Poco a poco el corazón de Chiripa fue tomando parte en
aquella conversación que el clérigo tan en serio y con toda buena fe procuraba.
El corazón se convertía mucho mejor que la cabeza, que era muy dura y no entendía.
El clérigo le hacía repetir protestas de fe, de adhesión
a la Iglesia, y Chiripa lo hacía todo de buen grado. Pero quiso el cura algo más:
que él espontáneamente expresara a su modo lo que sentía, su amor y fidelidad a
la religión en cuyo seno se le albergaba. Entonces Chiripa, después de pensarlo,
exclamó como inspirado:
–¡Viva Carlos Sétimo!
–¡No, hombre; no es eso!… No tanto –dijo el confesor sonriendo.

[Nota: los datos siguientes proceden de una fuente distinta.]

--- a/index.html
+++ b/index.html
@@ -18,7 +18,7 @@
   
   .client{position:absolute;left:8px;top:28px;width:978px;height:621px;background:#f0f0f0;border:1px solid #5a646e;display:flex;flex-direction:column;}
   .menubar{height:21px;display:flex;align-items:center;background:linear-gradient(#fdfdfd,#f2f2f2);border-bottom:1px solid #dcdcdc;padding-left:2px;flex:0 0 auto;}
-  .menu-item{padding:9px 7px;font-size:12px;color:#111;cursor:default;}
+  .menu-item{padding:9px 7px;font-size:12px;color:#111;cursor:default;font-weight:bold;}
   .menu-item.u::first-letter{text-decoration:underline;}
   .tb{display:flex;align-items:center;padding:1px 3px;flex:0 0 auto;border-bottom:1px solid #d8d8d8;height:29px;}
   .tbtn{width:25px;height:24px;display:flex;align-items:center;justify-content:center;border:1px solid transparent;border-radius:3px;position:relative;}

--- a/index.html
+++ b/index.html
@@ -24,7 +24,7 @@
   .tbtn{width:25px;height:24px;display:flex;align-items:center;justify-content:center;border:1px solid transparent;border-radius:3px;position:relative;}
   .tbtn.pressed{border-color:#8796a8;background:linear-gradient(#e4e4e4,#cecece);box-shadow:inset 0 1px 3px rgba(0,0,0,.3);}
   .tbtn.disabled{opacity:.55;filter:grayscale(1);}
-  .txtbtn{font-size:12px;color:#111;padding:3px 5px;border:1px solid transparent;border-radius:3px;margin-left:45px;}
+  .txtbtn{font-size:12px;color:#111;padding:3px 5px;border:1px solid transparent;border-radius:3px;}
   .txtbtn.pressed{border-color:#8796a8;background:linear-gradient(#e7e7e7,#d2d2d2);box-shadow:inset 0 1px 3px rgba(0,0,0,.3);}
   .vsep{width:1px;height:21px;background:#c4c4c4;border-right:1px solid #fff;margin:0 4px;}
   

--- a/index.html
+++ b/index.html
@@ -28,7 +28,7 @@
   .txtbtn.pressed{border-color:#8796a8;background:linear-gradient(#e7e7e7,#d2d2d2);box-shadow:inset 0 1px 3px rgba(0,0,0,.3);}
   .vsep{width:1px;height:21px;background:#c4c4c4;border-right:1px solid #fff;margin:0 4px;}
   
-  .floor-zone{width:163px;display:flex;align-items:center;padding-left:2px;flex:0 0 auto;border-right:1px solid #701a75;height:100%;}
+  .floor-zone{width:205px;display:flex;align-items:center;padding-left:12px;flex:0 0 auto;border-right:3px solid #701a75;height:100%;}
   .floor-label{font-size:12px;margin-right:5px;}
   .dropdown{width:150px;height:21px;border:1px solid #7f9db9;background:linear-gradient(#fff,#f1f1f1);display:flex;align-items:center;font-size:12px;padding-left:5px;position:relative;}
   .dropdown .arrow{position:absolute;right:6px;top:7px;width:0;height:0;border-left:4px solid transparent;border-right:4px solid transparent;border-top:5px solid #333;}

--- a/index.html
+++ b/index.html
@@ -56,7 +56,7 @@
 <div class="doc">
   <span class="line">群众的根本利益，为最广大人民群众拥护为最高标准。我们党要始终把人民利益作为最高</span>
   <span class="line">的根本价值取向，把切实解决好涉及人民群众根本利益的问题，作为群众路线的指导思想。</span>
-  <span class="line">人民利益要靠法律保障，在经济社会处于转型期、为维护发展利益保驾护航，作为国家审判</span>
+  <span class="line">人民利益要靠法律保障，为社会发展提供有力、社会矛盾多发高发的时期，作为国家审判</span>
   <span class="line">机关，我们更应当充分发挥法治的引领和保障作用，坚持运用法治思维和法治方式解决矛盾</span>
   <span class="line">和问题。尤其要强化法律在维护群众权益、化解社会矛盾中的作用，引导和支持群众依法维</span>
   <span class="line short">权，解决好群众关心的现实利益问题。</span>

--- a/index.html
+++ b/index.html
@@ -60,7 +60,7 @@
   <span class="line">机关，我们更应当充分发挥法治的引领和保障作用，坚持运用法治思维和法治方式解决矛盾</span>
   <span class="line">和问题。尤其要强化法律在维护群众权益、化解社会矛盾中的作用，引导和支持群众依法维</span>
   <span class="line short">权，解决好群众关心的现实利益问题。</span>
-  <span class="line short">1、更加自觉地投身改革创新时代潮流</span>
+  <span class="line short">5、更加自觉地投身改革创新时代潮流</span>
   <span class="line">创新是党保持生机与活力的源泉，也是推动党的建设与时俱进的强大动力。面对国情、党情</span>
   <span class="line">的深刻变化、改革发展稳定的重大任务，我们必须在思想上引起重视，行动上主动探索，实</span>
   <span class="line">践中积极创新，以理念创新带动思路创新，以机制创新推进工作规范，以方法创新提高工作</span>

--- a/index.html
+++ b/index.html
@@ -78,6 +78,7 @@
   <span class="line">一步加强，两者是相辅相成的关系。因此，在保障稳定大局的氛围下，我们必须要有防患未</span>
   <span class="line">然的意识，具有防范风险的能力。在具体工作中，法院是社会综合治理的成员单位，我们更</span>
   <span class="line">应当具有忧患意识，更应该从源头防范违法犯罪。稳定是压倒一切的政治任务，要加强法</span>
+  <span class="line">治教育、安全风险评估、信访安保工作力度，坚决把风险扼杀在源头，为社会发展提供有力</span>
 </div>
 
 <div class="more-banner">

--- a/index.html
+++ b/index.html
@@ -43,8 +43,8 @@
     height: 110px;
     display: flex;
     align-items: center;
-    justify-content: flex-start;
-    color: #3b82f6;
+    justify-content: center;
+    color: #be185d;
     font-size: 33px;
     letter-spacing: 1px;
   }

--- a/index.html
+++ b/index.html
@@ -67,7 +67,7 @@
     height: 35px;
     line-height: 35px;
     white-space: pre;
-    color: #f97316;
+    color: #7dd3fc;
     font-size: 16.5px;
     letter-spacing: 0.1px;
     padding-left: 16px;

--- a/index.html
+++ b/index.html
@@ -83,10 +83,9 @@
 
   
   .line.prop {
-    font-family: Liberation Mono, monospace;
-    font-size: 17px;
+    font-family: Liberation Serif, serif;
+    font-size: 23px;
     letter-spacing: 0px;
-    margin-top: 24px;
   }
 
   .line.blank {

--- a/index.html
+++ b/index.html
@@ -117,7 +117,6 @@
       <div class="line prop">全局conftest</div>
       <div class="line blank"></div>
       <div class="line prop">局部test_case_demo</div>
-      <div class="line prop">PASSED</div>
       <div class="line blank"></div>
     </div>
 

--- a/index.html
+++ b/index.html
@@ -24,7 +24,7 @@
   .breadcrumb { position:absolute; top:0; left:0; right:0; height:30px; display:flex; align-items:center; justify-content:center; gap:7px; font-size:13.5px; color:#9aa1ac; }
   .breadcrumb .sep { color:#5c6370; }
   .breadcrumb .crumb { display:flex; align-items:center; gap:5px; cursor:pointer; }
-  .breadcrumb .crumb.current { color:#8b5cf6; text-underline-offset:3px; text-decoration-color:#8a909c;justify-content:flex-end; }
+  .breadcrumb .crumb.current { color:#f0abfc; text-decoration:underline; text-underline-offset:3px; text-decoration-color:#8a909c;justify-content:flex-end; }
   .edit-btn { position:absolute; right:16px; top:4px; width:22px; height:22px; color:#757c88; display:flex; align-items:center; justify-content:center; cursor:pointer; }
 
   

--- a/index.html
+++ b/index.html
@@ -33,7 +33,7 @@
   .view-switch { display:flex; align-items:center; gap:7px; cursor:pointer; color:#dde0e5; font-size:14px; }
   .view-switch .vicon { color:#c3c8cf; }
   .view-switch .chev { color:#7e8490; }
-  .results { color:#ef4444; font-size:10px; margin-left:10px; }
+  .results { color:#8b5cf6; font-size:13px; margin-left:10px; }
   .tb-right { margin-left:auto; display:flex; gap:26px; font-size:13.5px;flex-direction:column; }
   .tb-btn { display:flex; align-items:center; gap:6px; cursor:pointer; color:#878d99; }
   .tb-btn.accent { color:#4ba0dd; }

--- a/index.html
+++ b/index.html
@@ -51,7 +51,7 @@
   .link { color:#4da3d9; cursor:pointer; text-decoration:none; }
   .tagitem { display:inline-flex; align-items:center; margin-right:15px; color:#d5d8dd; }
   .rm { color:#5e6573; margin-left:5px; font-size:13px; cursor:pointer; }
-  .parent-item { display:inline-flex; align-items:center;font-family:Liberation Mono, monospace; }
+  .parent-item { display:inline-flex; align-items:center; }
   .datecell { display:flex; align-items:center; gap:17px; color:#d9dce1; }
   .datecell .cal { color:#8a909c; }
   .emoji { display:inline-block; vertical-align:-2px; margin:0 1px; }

–Como a los carcas los llaman clerófobos….
–¡Tampoco, hombre!…
–Bueno, a los curas…
En fin, aplazando las cuestiones de pura forma y lenguaje,
se convino en que Chiripa seguiría las lecciones del nuevo amigo en aquel templo
que había estado abierto para él cuando se le cerraban todas las puertas; allí donde
se había librado de los latigazos del aire y del agua.
–¿Conque te has hecho monago, Chiripa? –le decían otros
hambrientos, burlándose de la seriedad con que, días y días, seguía tomando su conversión
el pobre diablo.
Y Chiripa contestaba:
–Sí, no me avergüenzo; me he pasao a la Iglesia,
porque allí, a lo menos, hay… alternancia.